La réforme pourrait priver les communes d’une source essentielle de revenus, freinant ainsi leur capacité à financer des projets locaux. Nicolas Baba craint que cette décision ne ralentisse encore davantage le développement dans les zones les plus vulnérables. « Si nous ne pouvons plus gérer nos propres recettes, comment allons-nous financer les écoles, les centres de santé ou les routes ? », s’interroge-t-il.

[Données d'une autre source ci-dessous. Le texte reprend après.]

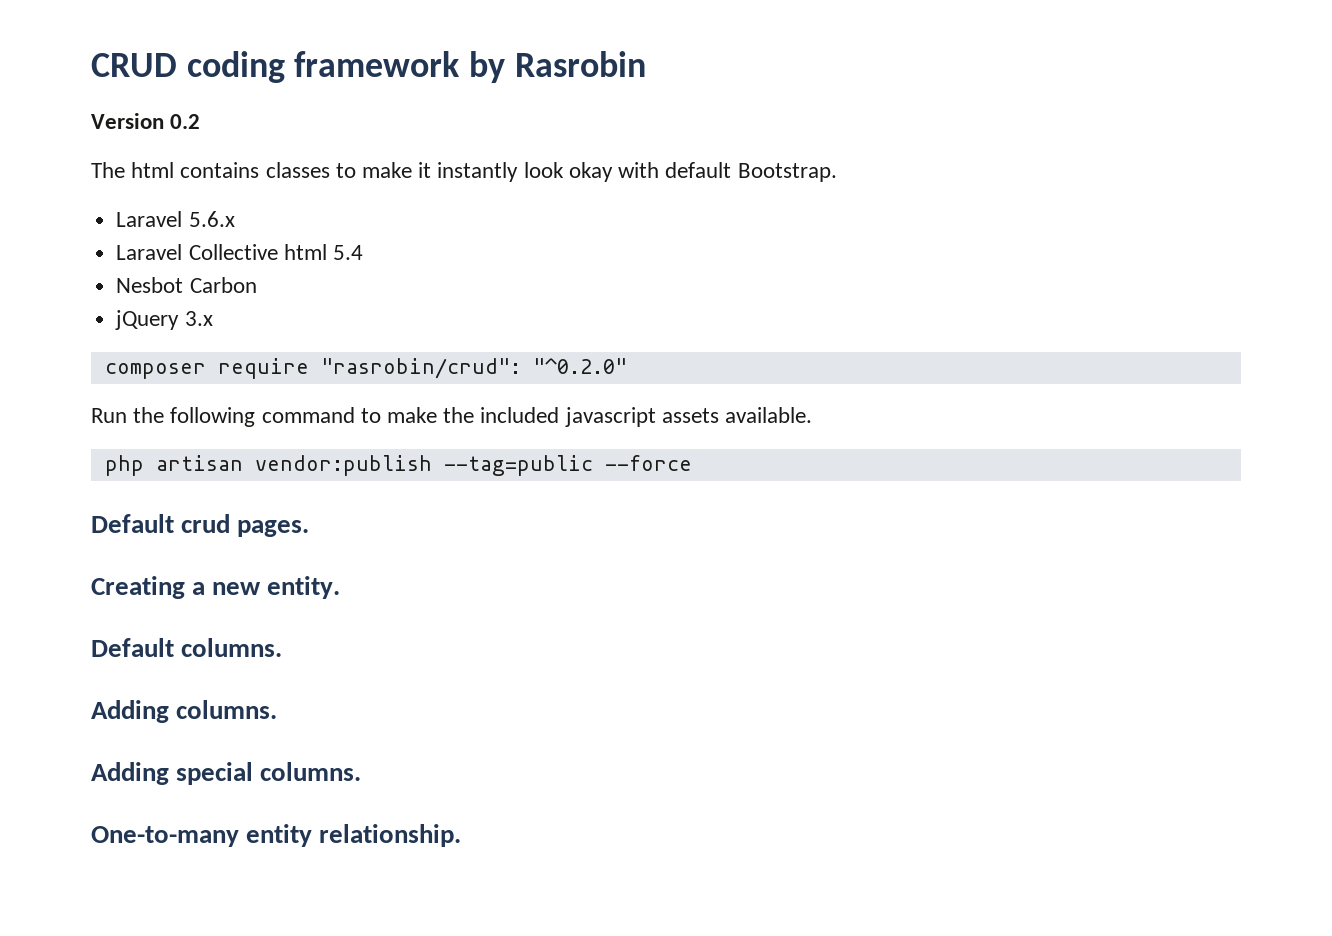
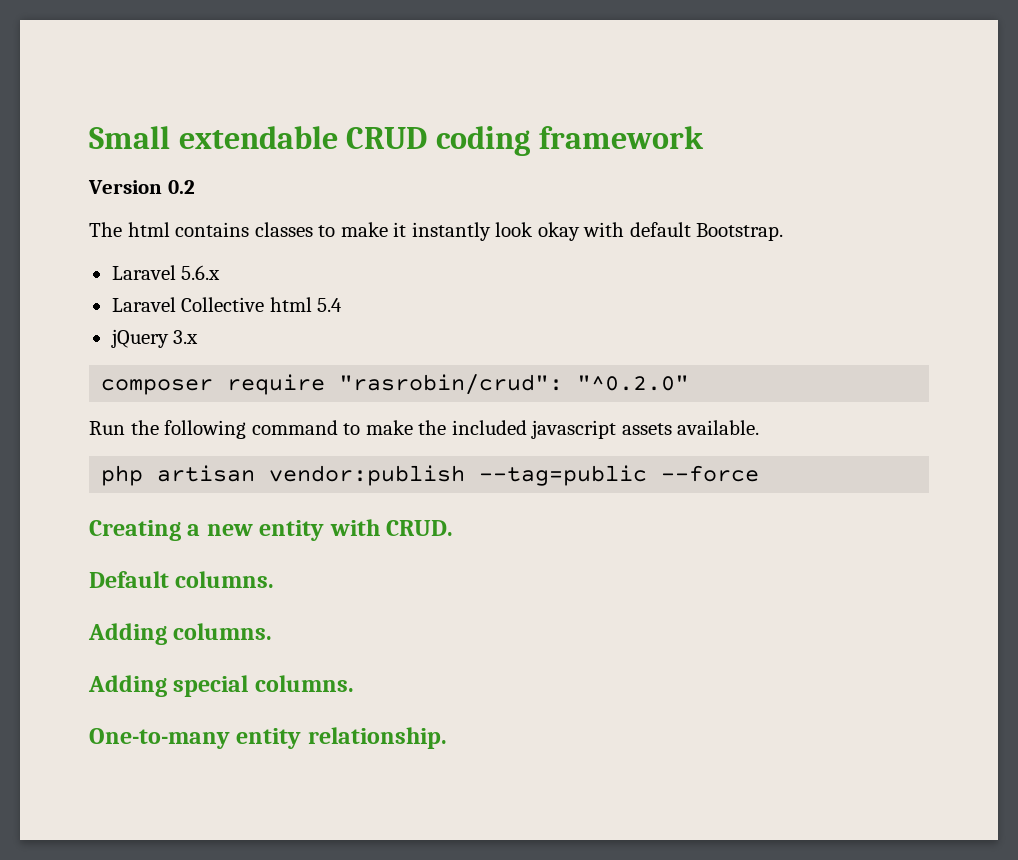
(91, 65) none -> [89,126,338,149] Small extendable
[469,51,646,83] by Rasrobin -> (704, 137) none
[116,277,257,293] // Nesbot Carbon -> (343, 305) none
[91,514,310,537] // Default crud pages. -> (760, 473) none
[267,576,341,599] entity. -> [259,519,454,541] entity with CRUD.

L’État justifie cette mesure par la nécessité de lutter contre les irrégularités financières qui ont touché plusieurs communes ces dernières années, comme celles de Nkongsamba, où des cas de détournement de fonds et de mauvaise gestion ont été signalés. Cependant, les prochains mois seront décisifs pour évaluer l’impact réel de cette réforme sur les finances locales et la réponse aux besoins des citoyens.

Dans un pays où plus de 360 communes sont concernées, cette centralisation des impôts locaux pourrait bien redéfinir l’équilibre entre pouvoir central et autonomie territoriale.